True daughter of affliction, she,
Inured to pain and misery…
The Father then revealed his Son;
Him in the broken bread made known.
She knew and felt her sins forgiven,
And found the earnest of her heaven.
Susanna Wesley was a woman her husband called “the best of mothers.” She reserved a specific day and time each week to sit with each child to discuss matters of God and things on their hearts. The time spent together was cherished by all; so much so that many continued the discussions with their mother well into adulthood through letter writing.
Though her life was marked by a determined pursuit of God, it was also marked with hardship. Nine of the 19 children born to Samuel and Susanna Wesley died in infancy. Two different times their home was destroyed by fire, one time nearly taking John’s life. They also lived in severe poverty. Despite all, her determined faith was one she insisted on sharing, and perhaps for this reason there was not a greater force upon eighteenth-century England than her children.

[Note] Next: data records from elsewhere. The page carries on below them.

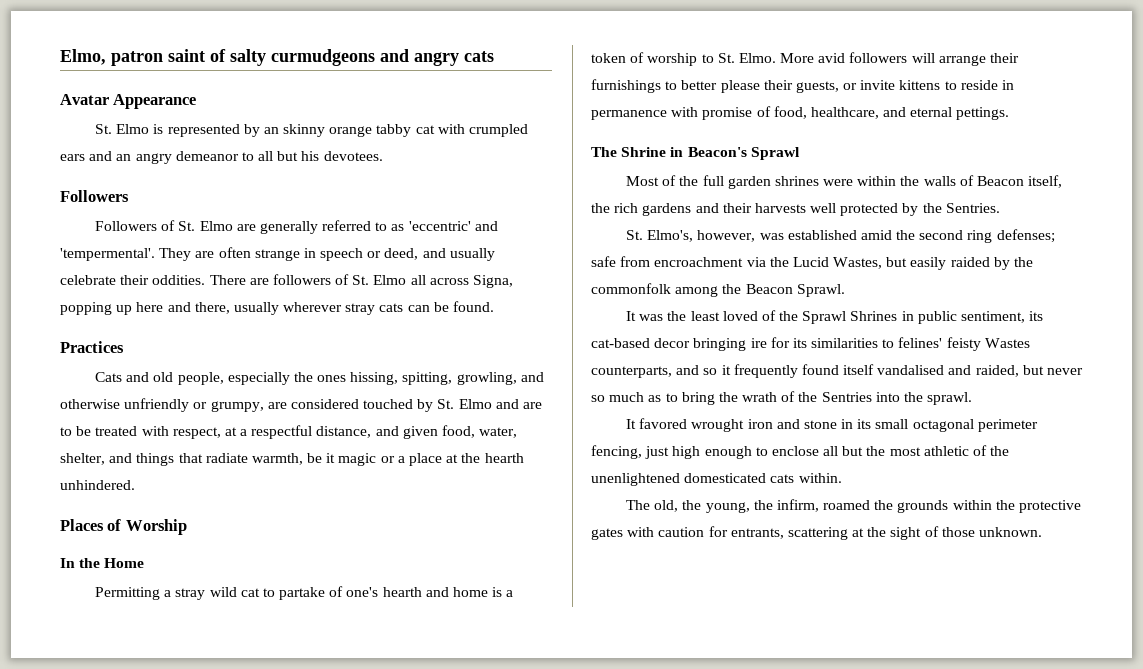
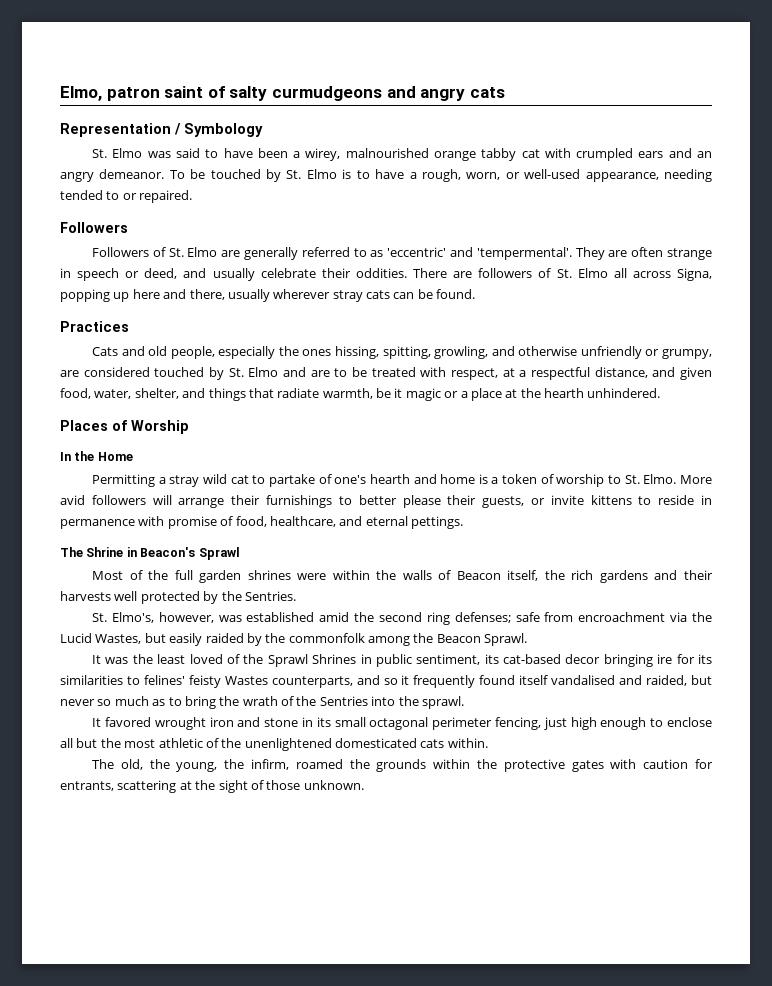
- Avatar Appearance
- St. Elmo is represented by an skinny orange tabby cat with crumpled ears and an angry demeanor to all but his devotees.
+ Representation / Symbology
+ St. Elmo was said to have been a wirey, malnourished orange tabby cat with crumpled ears and an angry demeanor. To be touched by St. Elmo is to have a rough, worn, or well-used appearance, needing tended to or repaired.

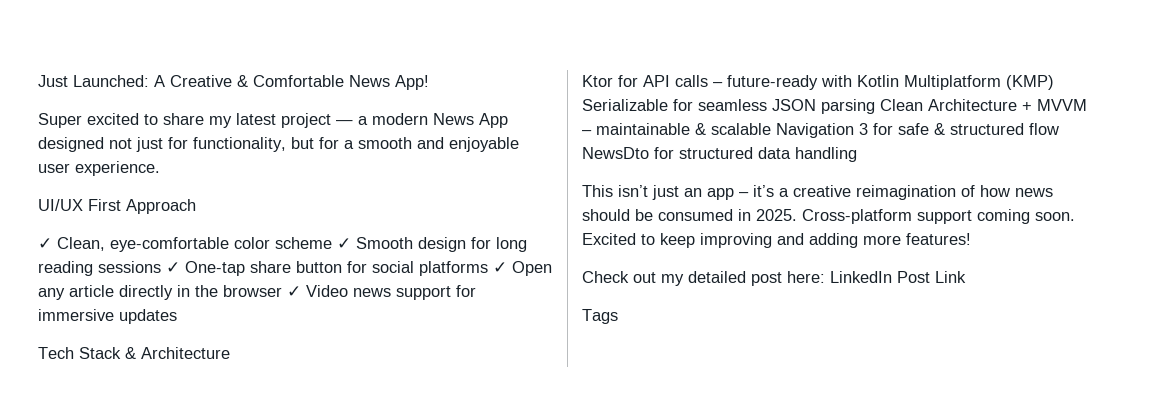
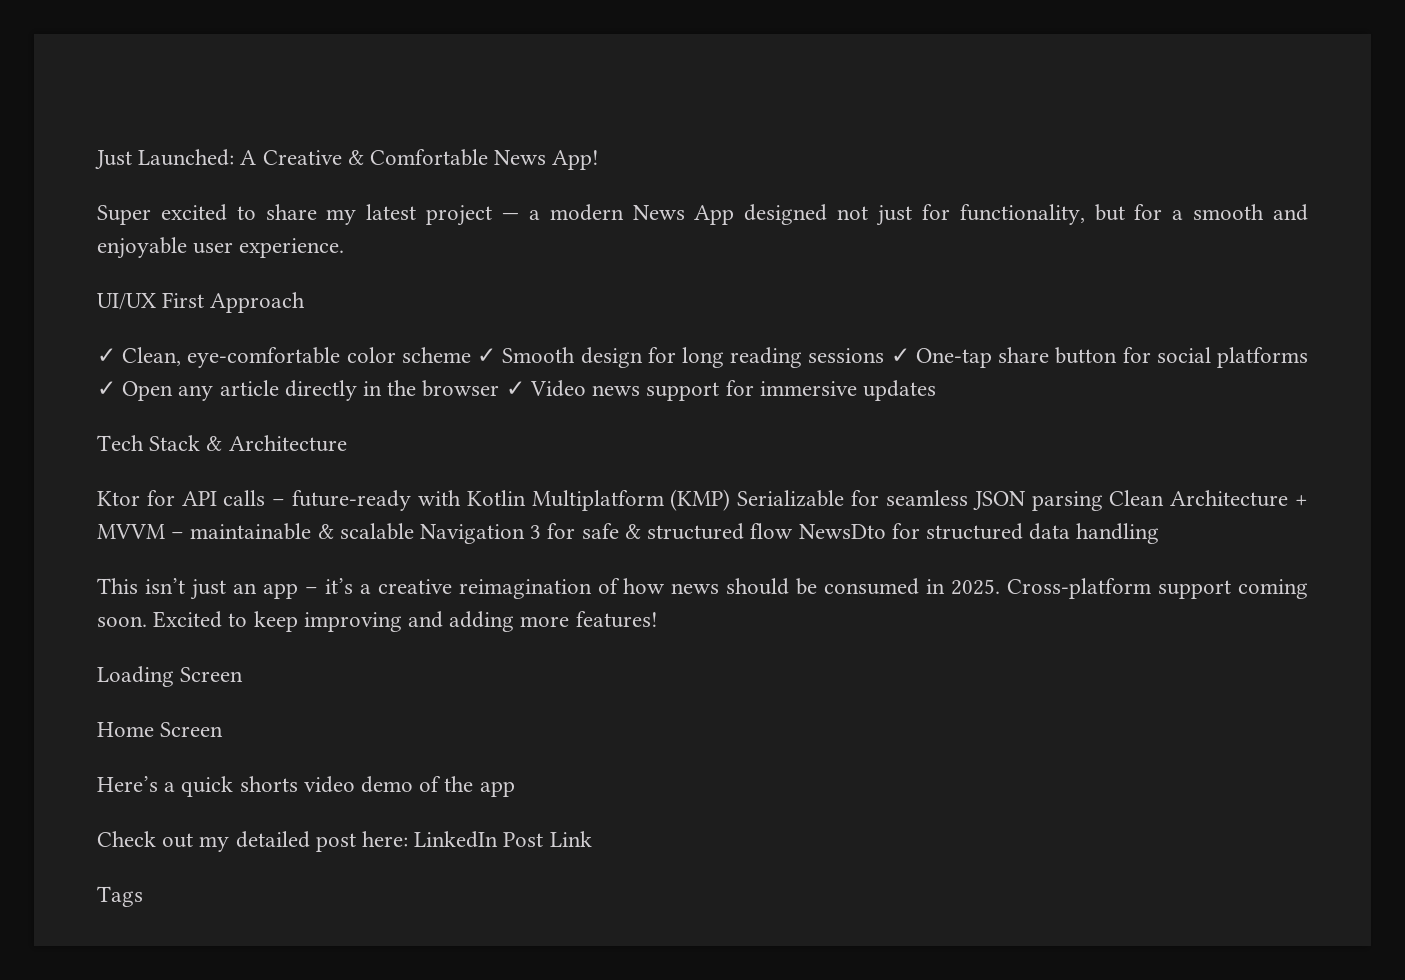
+ Loading Screen
+ Home Screen
+ Here’s a quick shorts video demo of the app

Shortly before she died, Susanna had a long talk with John in which she described her greatest struggle in faith. For years, she admitted, she labored with doubt and confusion in regard to her salvation. She had scarcely heard, and dared not believe, that forgiveness of sins was something actually offered to her in the present. Then she described a moment when she had been suddenly overwhelmed with a sense of peace. It happened as she took communion that her son John administered, the broken bread and the wine spoke to her of God’s love and her salvation.
Charles alludes to his mother’s experience with Christ in the last lines of the epitaph marking her grave. Susanna “knew and felt her sins forgiven, and found the earnest of her heaven.” In the cup of faith, the love of God was unobscured. The same body and blood has been given for you.